Los hijos del Diablo

Crítica de Pablo O. Scholz - Clarín

En el terror, no todo está dicho

Basándose en la mitología irlandesa, el filme es algo distinto al clásico relato de terror en torno a un bosque.

Corin Hardy es un artista visual, y su trabajo detrás de cámaras como director novel en Los hijos del Diablo (The Hallow, en el original) apunta a un camino transitado y a veces farragoso.

Es el del neófito, el que llega a un lugar que desconoce y debe resolver allí situaciones complejas en un medio en el que no está habituado. Porque por más que Adam sea un técnico forestal y ese ámbito nuevo sea un bosque, las cosas que suceden allí no son para cualquiera.
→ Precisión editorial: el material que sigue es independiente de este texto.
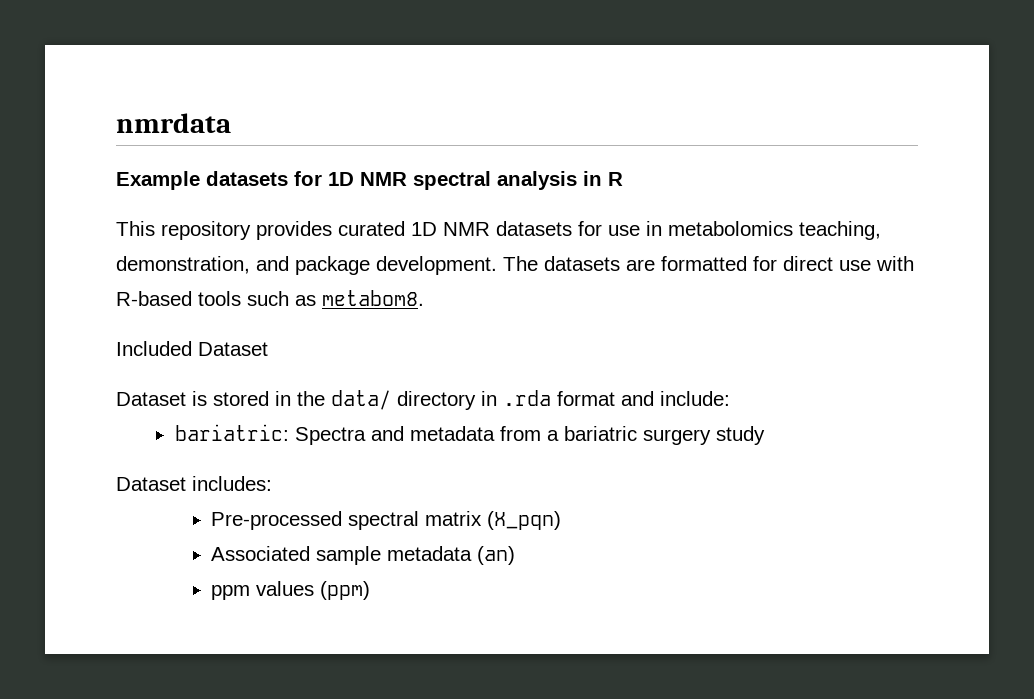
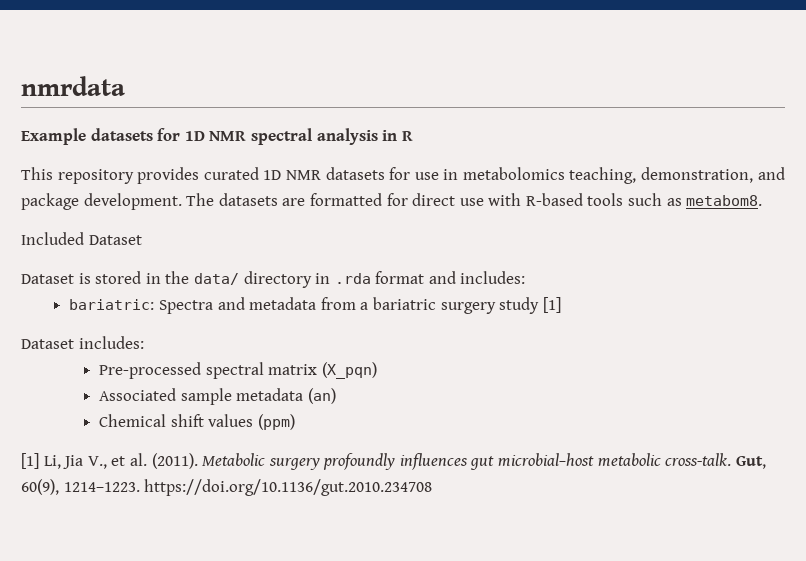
- Dataset is stored in the data/ directory in .rda format and include:
+ Dataset is stored in the data/ directory in .rda format and includes:
- bariatric: Spectra and metadata from a bariatric surgery study
+ bariatric: Spectra and metadata from a bariatric surgery study [1]
- ppm values (ppm)
+ Chemical shift values (ppm)
+ [1] Li, Jia V., et al. (2011). Metabolic surgery profoundly influences gut microbial–host metabolic cross-talk. Gut, 60(9), 1214–1223. https://doi.org/10.1136/gut.2010.234708

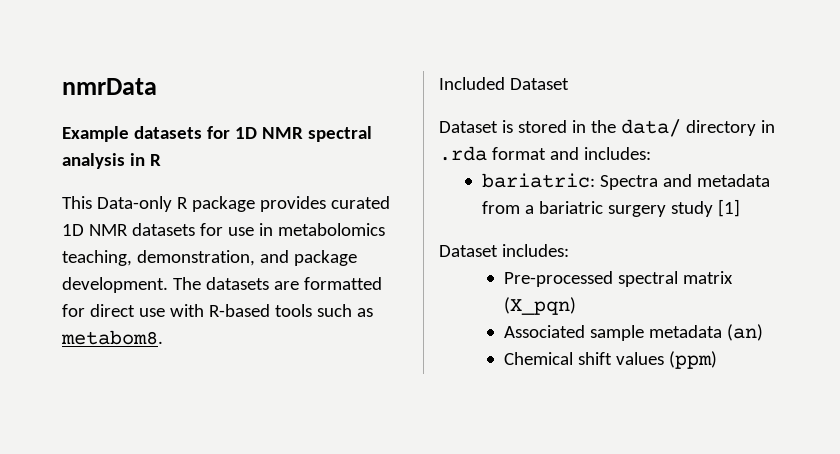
- nmrdata
+ nmrData
- This repository provides curated 1D NMR datasets for use in metabolomics teaching, demonstration, and package development.
+ This Data-only R package provides curated 1D NMR datasets for use in metabolomics teaching, demonstration, and package development.
- [1] Li, Jia V., et al. (2011). Metabolic surgery profoundly influences gut microbial–host metabolic cross-talk. Gut, 60(9), 1214–1223. https://doi.org/10.1136/gut.2010.234708

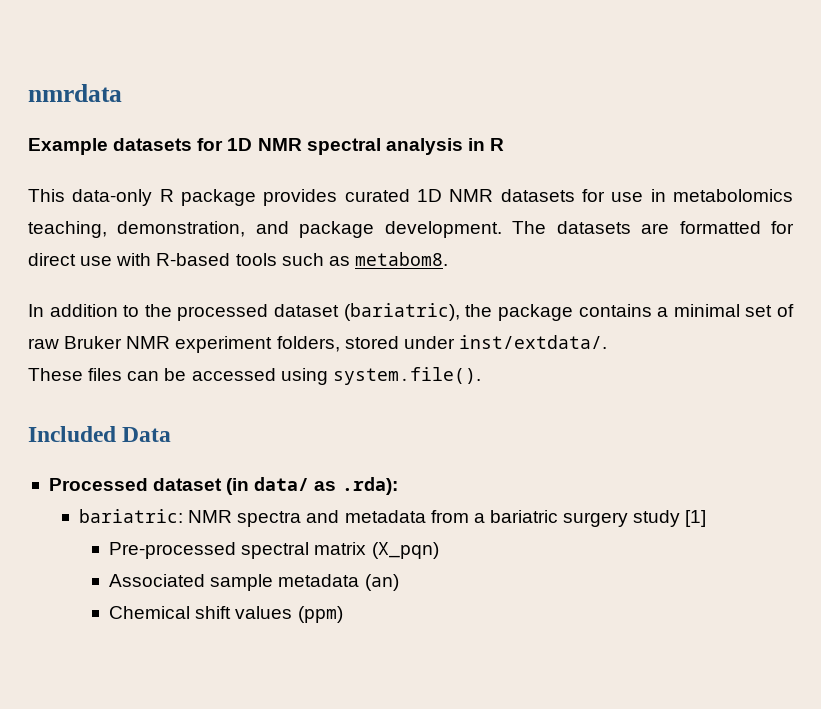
- nmrData
+ nmrdata
- This Data-only R package provides curated 1D NMR datasets for use in metabolomics teaching, demonstration, and package development.
+ This data-only R package provides curated 1D NMR datasets for use in metabolomics teaching, demonstration, and package development.
- Included Dataset
- Dataset is stored in the data/ directory in .rda format and includes:
+ In addition to the processed dataset (bariatric), the package contains a minimal set of raw Bruker NMR experiment folders, stored under inst/extdata/.
+ These files can be accessed using system.file().
+ Included Data
+ Processed dataset (in data/ as .rda):
- bariatric: Spectra and metadata from a bariatric surgery study [1]
+ bariatric: NMR spectra and metadata from a bariatric surgery study [1]
- Dataset includes:

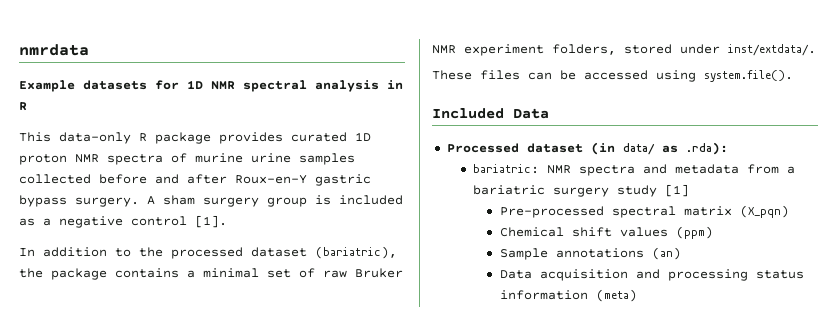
- This data-only R package provides curated 1D NMR datasets for use in metabolomics teaching, demonstration, and package development. The datasets are formatted for direct use with R-based tools such as metabom8.
+ This data-only R package provides curated 1D proton NMR spectra of murine urine samples collected before and after Roux-en-Y gastric bypass surgery. A sham surgery group is included as a negative control [1].
- Associated sample metadata (an)
+ Sample annotations (an)
+ Data acquisition and processing status information (meta)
Y menos para un joven matrimonio con una hijita bebé. Y un perro.

En una de sus primeras salidas por el bosque, encuentra muerto un ciervo. Una sustancia tan oscura como extraña sale de él. ¿Qué hace Adam? La analiza en su casa en el medio del bosque, adonde se mudó con su familia. Lo que observa no lo tranquiliza, y menos las advertencias de un vecino malhumorado y supersticioso.

La aparición de espíritus malignos deja de ser una leyenda para empezar a tomar entidad, y Hardy se encarga de ir acrecentando la tensión, hasta hacerla casi insoportable.

Como suele suceder con el género, cuando no es una mera sumatoria de golpes de efecto, sangre, vísceras y varios etcéteras, el suspenso es el mejor amigo de la trama, y Cordy supo imprimírselo al relato.

Claro que llega un momento en el que la mitología irlandesa, las apariciones, la mala onda de los vecinos y el trastorno psíquico que, es evidente, comienza a aparecer en Adam, se aúna y abruma. Igual, es un exponente -algo- distinto al habitual filme de terror en torno a una casita perdida en el bosque.